What are you Sacrificing with a DIY Legal Form?

The obvious benefit to DIY legal services is cost, plain and simple. The cost to create a Will and other legal documents through one of these sites is certainly less than the cost a competent, experienced lawyer will charge, however, you are getting what you pay for: free or low cost canned legal documents. But what are you sacrificing? The personal interaction and evaluation you would receive in a one-on-one meeting (face-to-face, Zoom, WebEx, etc.) with an attorney. A software package is not going to provide a client with the necessary tools to assure his or her estate plan is set up correctly. Sure, you can print out a will or a form power of attorney, but you are missing the “out of the box” benefits that an attorney can provide. For instance, your Will designates who should receive your property when you die. However, if the beneficiary designations on your financial accounts, life insurance policies, and retirement accounts are inconsistent with your Will, those designations will override the directions in your Will. Estate planning involves more than just a set of written documents. When potential clients ask me, “what is the cost of a FILL IN THE BOX HERE” document I tell them the document is free. It is the 27 + years of experience and the questions that I ask that I am charging for.

What are the Benefits of Hiring an Elder Law Attorney?

If the legal document you created is incorrect or incomplete, it can actually cost more to correct it, in both time and money, than it would have to hire a lawyer in the first place. My clients are paying for the 27+ years of estate planning and elder law experience and the 3,000+ matters I have handled in this area. I not only provide competently drafted documents that are updated regularly with the purpose of maximizing their effectiveness but the exposure to a huge number of different clients, cases and scenarios, and the broad thinking and creative answers that only come from seeing a lot of different fact patterns. I can listen to what the client is telling me verbally and what they may be telling by their body language, stress points, priorities and how they react to my questions. Many clients come to me for one thing and often leave learning there are so many other great answers to the questions they did not know they had. I cannot tell you how many clients have thanked me for obtaining services for them that they did not know they may be entitled to or answers to problems they did not know they had. Do you think people send Thank You letters to Wills.com? They do not because it is a platform for one size fits all documents and is not intended to probe, listen, and anticipate needs the user often does not know they have. We coordinate with other advisors, such as life insurance agents, accountants, and financial advisors.
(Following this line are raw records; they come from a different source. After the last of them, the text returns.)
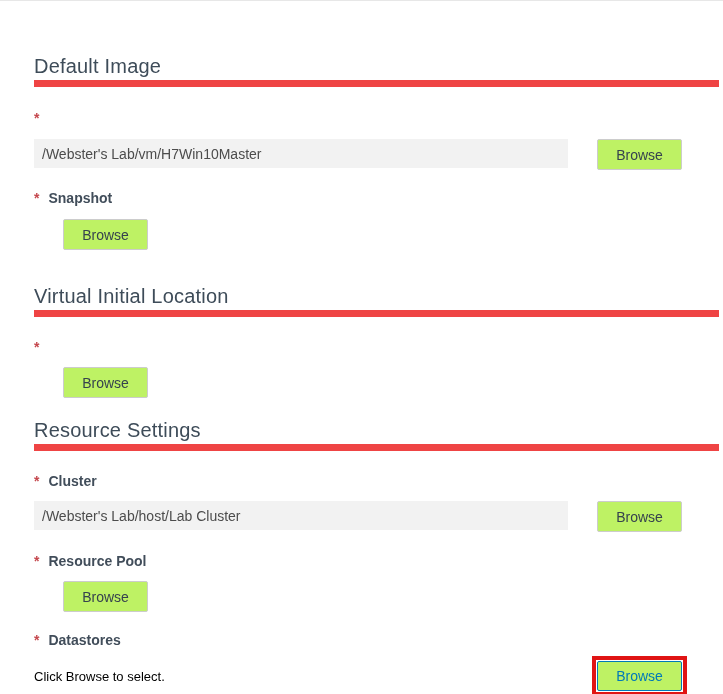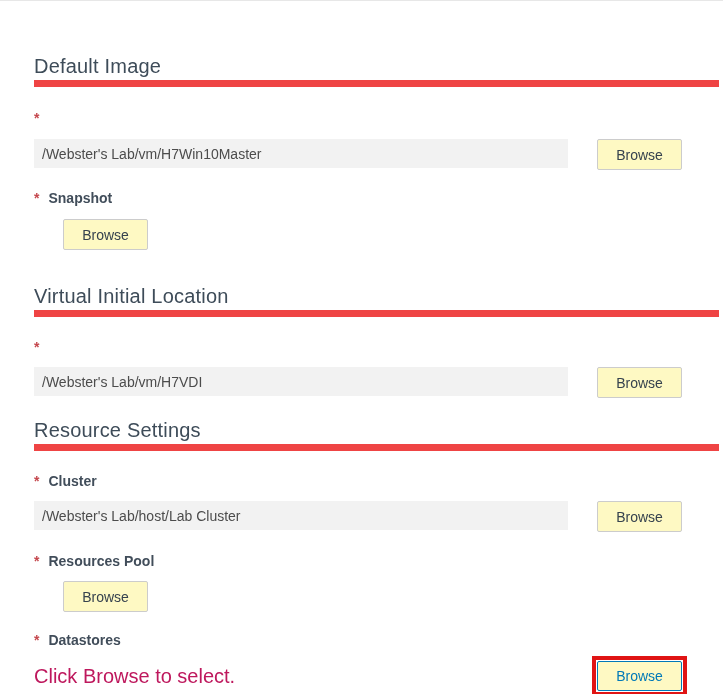"Browse" .browse-btn { background: #fef9c3 -> #bef264 }
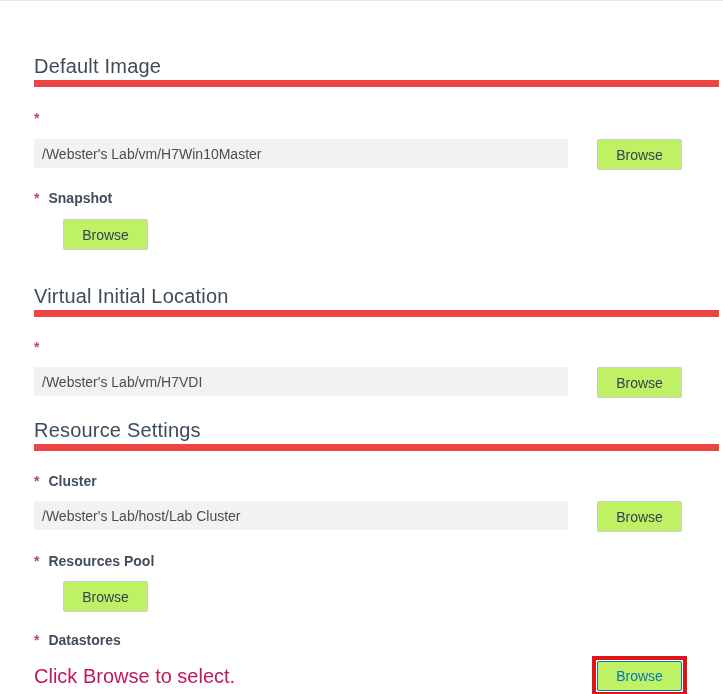"/Webster's Lab/vm/H7VDI" input.field-input { html: <input> -> none }
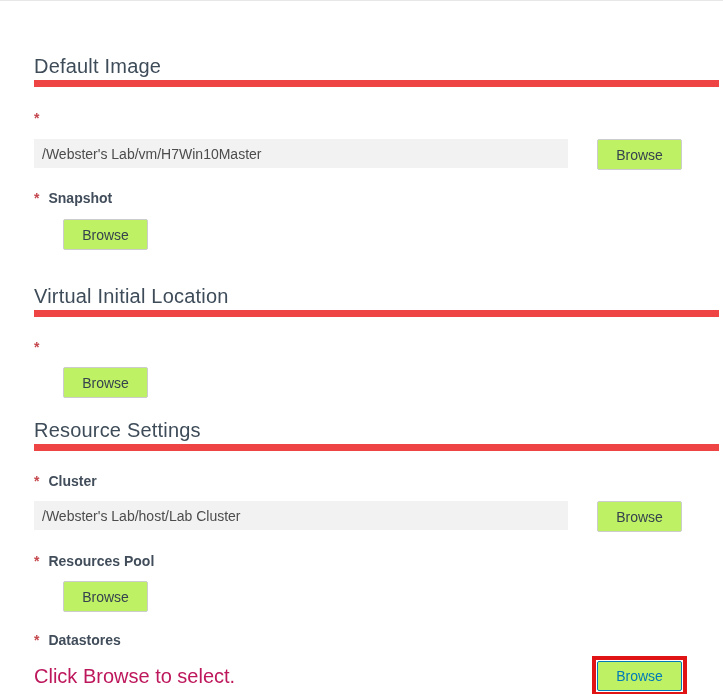"Resources Pool" span { text: Resources -> Resource }
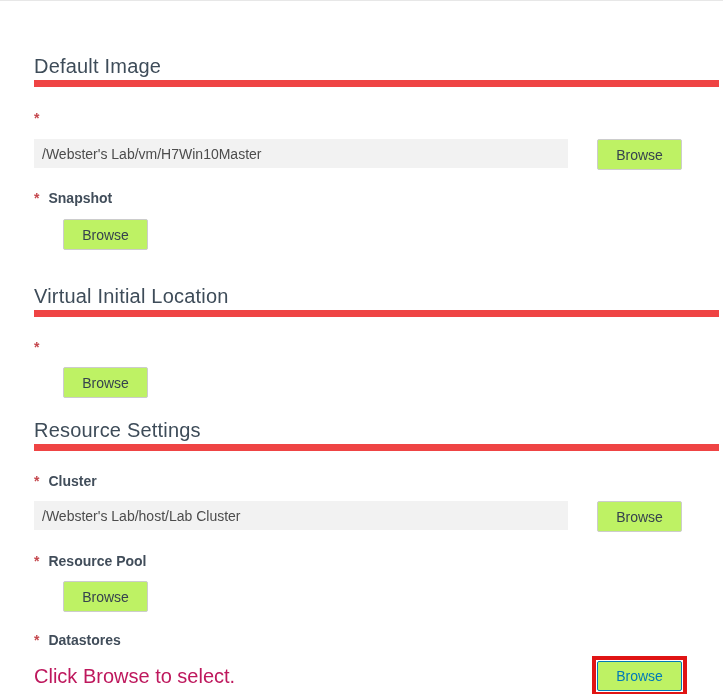"Click Browse to select." .hint { color: #be185d -> #000000; font-size: 20px -> 13px }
I build a relationship with my client and their family.

Case Scenarios

I had two calls recently that reminded me of the old adage “you get what you pay for.”

In the first case, clients came to me at a client’s recommendation. Their mother died several years ago and their father died recently. They needed help with Dad’s estate and the remainder of Mom’s estate. Part of the services they needed is to file an inheritance tax return. In PA if you make an estimated pre-payment of inheritance tax you get a 5% discount on the tax due. In this case the discount they would have received had they made the prepayment would have been over $10,000.00. Had they contacted me when their mother died the amount of potential savings would have far, far exceeded just the tax discount. In this case had they had advice from an experienced elder law attorney they would have avoided a good deal of cost and inconvenience. Other matters occurred which caused them additional issues which good legal advice could have prevented.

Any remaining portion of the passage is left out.